When I am teaching an automatic leave it, I think of it in a wide generalized manner. I don’t compartmentalize the response to just a certain situation where I find the response problematic at that time. I want the dog to embrace and generalize the way of life that means ‘stop and think first, not react first.’
So with that Step 1 involves:
- A few training games
- High levels of structure and management so the dog has no or very limited opportunity to practice the now unwanted escalation response
In this post right now, let’s focus on part 2 of Step 1. The environmental management and structure portion. Since without it, progress will be inhibited.

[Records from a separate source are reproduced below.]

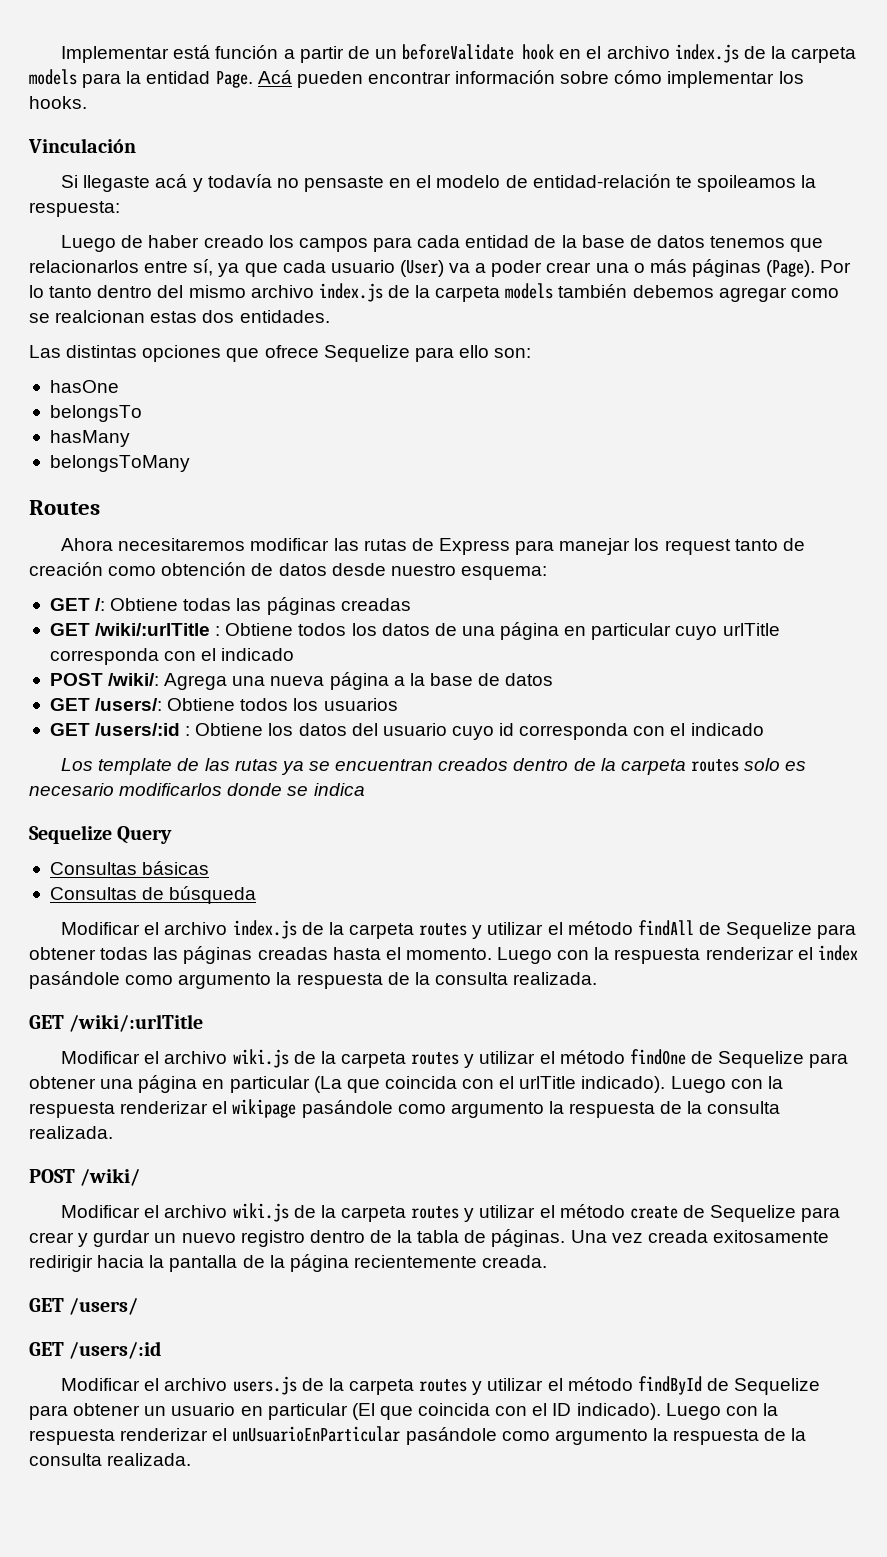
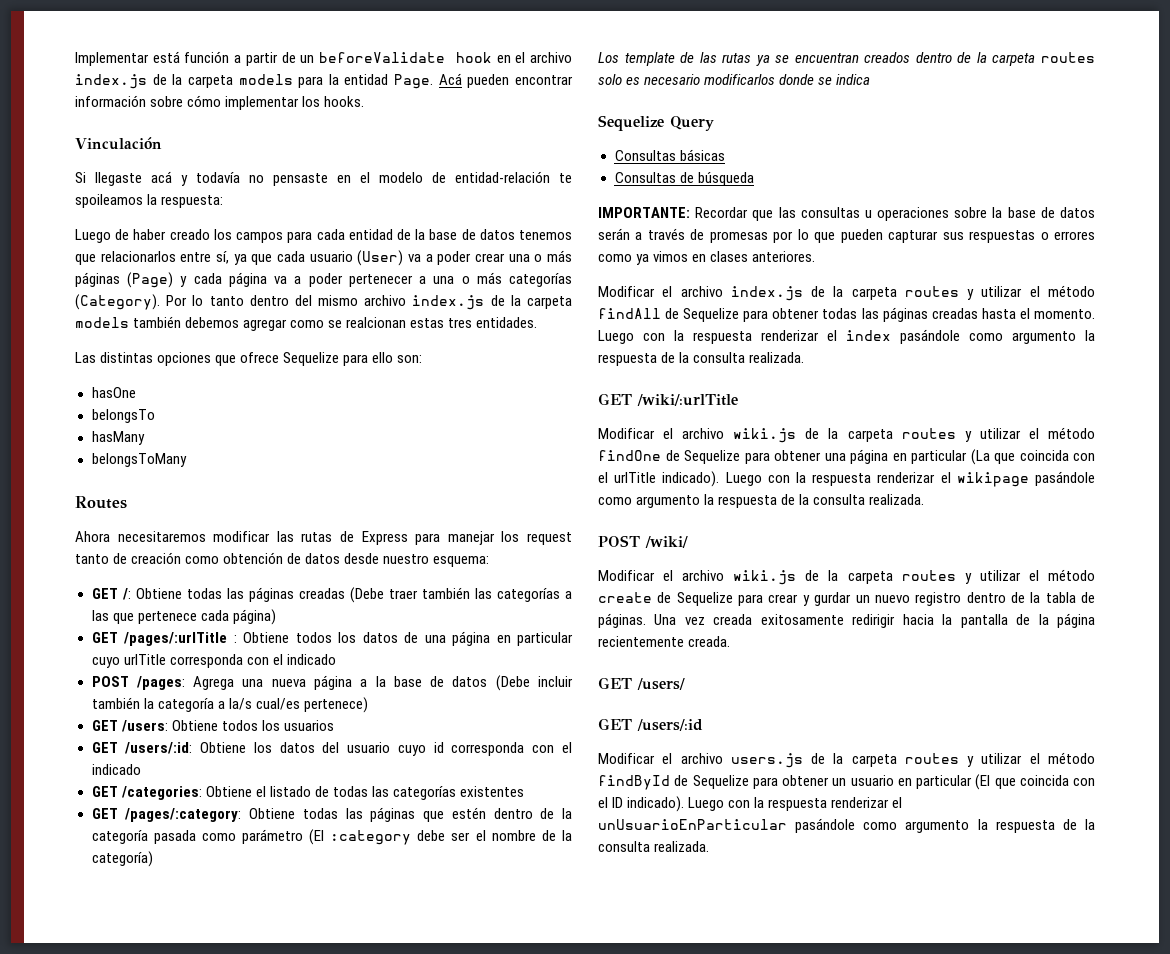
- Luego de haber creado los campos para cada entidad de la base de datos tenemos que relacionarlos entre sí, ya que cada usuario (User) va a poder crear una o más páginas (Page).
+ Luego de haber creado los campos para cada entidad de la base de datos tenemos que relacionarlos entre sí, ya que cada usuario (User) va a poder crear una o más páginas (Page) y cada página va a poder pertenecer a una o más categorías (Category).
- Por lo tanto dentro del mismo archivo index.js de la carpeta models también debemos agregar como se realcionan estas dos entidades.
+ Por lo tanto dentro del mismo archivo index.js de la carpeta models también debemos agregar como se realcionan estas tres entidades.
- GET /: Obtiene todas las páginas creadas
- GET /wiki/:urlTitle : Obtiene todos los datos de una página en particular cuyo urlTitle corresponda con el indicado
+ GET /: Obtiene todas las páginas creadas (Debe traer también las categorías a las que pertenece cada página)
+ GET /pages/:urlTitle : Obtiene todos los datos de una página en particular cuyo urlTitle corresponda con el indicado
- POST /wiki/: Agrega una nueva página a la base de datos
- GET /users/: Obtiene todos los usuarios
+ POST /pages: Agrega una nueva página a la base de datos (Debe incluir también la categoría a la/s cual/es pertenece)
+ GET /users: Obtiene todos los usuarios
- GET /users/:id : Obtiene los datos del usuario cuyo id corresponda con el indicado
+ GET /users/:id: Obtiene los datos del usuario cuyo id corresponda con el indicado
+ GET /categories: Obtiene el listado de todas las categorías existentes
+ GET /pages/:category: Obtiene todas las páginas que estén dentro de la categoría pasada como parámetro (El :category debe ser el nombre de la categoría)
+ IMPORTANTE: Recordar que las consultas u operaciones sobre la base de datos serán a través de promesas por lo que pueden capturar sus respuestas o errores como ya vimos en clases anteriores.

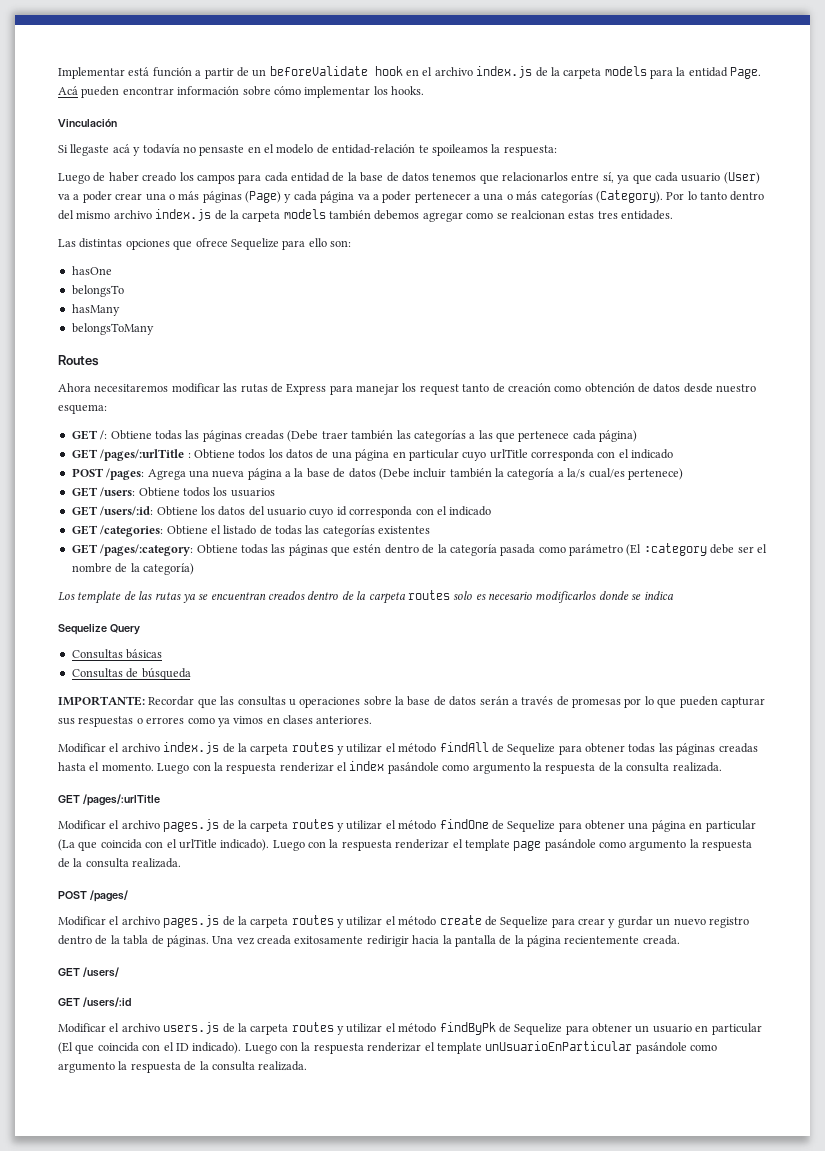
  Luego con la respuesta renderizar el index pasándole como argumento la respuesta de la consulta realizada.
- GET /wiki/:urlTitle
- Modificar el archivo wiki.js de la carpeta routes y utilizar el método findOne de Sequelize para obtener una página en particular (La que coincida con el urlTitle indicado).
+ GET /pages/:urlTitle
+ Modificar el archivo pages.js de la carpeta routes y utilizar el método findOne de Sequelize para obtener una página en particular (La que coincida con el urlTitle indicado).
- Luego con la respuesta renderizar el wikipage pasándole como argumento la respuesta de la consulta realizada.
+ Luego con la respuesta renderizar el template page pasándole como argumento la respuesta de la consulta realizada.
- POST /wiki/
- Modificar el archivo wiki.js de la carpeta routes y utilizar el método create de Sequelize para crear y gurdar un nuevo registro dentro de la tabla de páginas.
+ POST /pages/
+ Modificar el archivo pages.js de la carpeta routes y utilizar el método create de Sequelize para crear y gurdar un nuevo registro dentro de la tabla de páginas.
- Modificar el archivo users.js de la carpeta routes y utilizar el método findById de Sequelize para obtener un usuario en particular (El que coincida con el ID indicado).
+ Modificar el archivo users.js de la carpeta routes y utilizar el método findByPk de Sequelize para obtener un usuario en particular (El que coincida con el ID indicado).
- Luego con la respuesta renderizar el unUsuarioEnParticular pasándole como argumento la respuesta de la consulta realizada.
+ Luego con la respuesta renderizar el template unUsuarioEnParticular pasándole como argumento la respuesta de la consulta realizada.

Think about when you go on a diet. When you first start the diet, you want to limit temptation and your chances of say eating a bag of cookies. So you go through the house and throw out or give away all the tempting cookies and ice cream and chocolate bars in the house. Right? Because as your diet progresses and managed eating becomes your new learned normal, then you can start to add temptations back into the home. Once you have learned the skills to manage your behavior so you can eat just 2 cookies instead of an entire bag of them at once. But right now, at the start of your diet, having those cookies in the house would be too much and your weight loss goals would be more likely to fail. Right?

Same with your dog.
If a person coming into the house is just too tempting for your dog and he will jump on that person. At the early stages of training, don’t ask your dog to be right at the door as the guest enters. Instead maybe have a baby gate up and your dog is now 15′ away from the door behind the gate. Or your dog is in another part of the house, safely in their crate as the guest enters. Then once all has settled, you bring your dog out on leash so you can help her make the good choice to not jump on the guest. Makes sense? Right?

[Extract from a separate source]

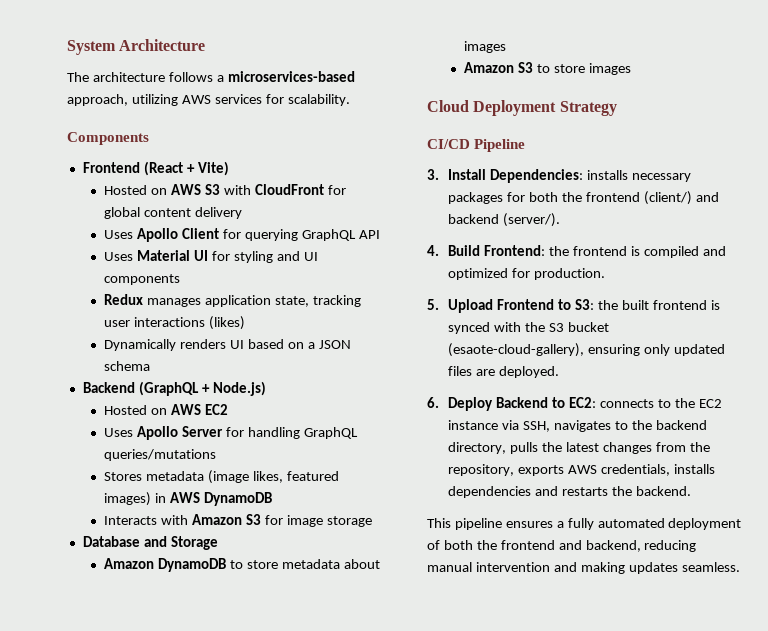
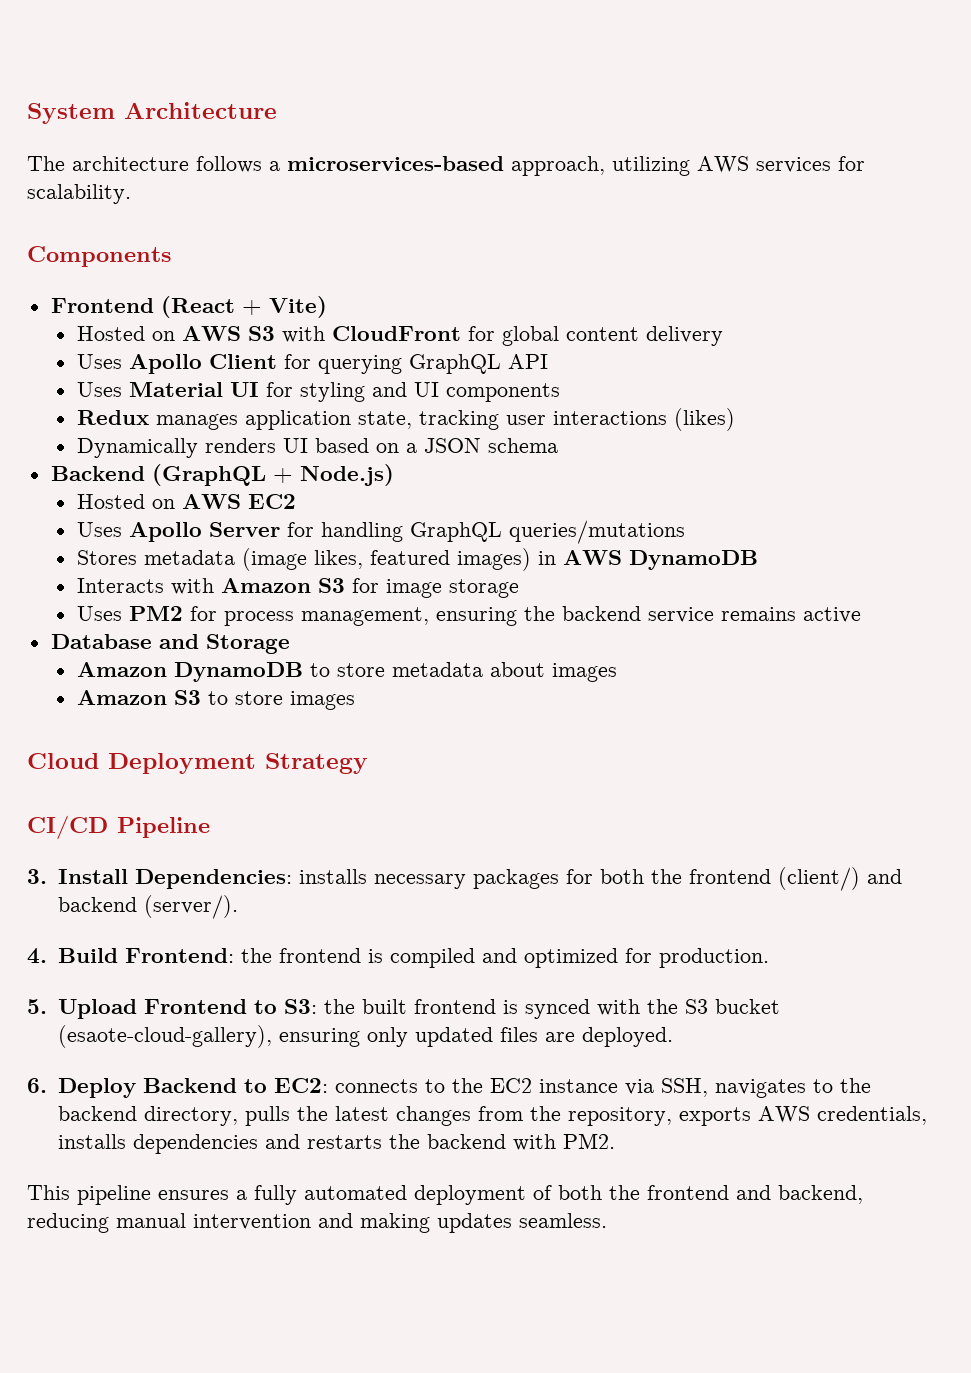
+ Uses PM2 for process management, ensuring the backend service remains active
- 6. Deploy Backend to EC2: connects to the EC2 instance via SSH, navigates to the backend directory, pulls the latest changes from the repository, exports AWS credentials, installs dependencies and restarts the backend.
+ 6. Deploy Backend to EC2: connects to the EC2 instance via SSH, navigates to the backend directory, pulls the latest changes from the repository, exports AWS credentials, installs dependencies and restarts the backend with PM2.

Ok, so further examples of management to employ during this process:
- Leashes are you friend. As long as you remember: leashes are emergency safety devices not control devices. So you use the leash to limit your dog’s ability to make a poor decision, but don’t use the leash to make the decision for your dog unless necessary from a safety stand point.
- Baby gates or other barriers are your friend. Use them.
- Wax paper or window film is your friend if you have a dog that window watches or barks at passerbys out the window. Use it.
- Crates are your friend. Work to get your dog comfortable being crated or confined.
- Food is your friend. Use it as needed to help your dog proactively practice a good response to a temptation.
The key to management: use techniques to limit your dog’s chance to practice the unwanted behavior.
Next post we will begin to cover Part 1 of Step 1: Training Games to help teach your dog the new desired automatic leave it response.
- I used to call it No Begging Begging. After how when Monty 1st came into my life at the age of 2.5yrs he was a horrible visible beggar of food. The old classic drool and push at you then if you left food anywhere he’d take it in a flash. So No Begging Begging came to be. Which became if Monty was quietly lying on his dog bed, curled up, relaxed and eye closed as if he was ‘sleeping’ a yummy food morsel just might be tossed at his head. People would sit on our couch with a snack, and he will immediately assume this position and they’d go, “Oh wow! He’s so good! My dog would be all over me begging for this right now!” And I’d laugh since Monty was begging horribly for that food right then and there, but the only begging behavior that over time was reinforced was the one where he lay quietly on his dog bed ‘sleeping’ (which was all an act, he wasn’t actually sleeping but really lying in wait hoping a treat would get tossed to him.) which most people do not associate as a begging behavior.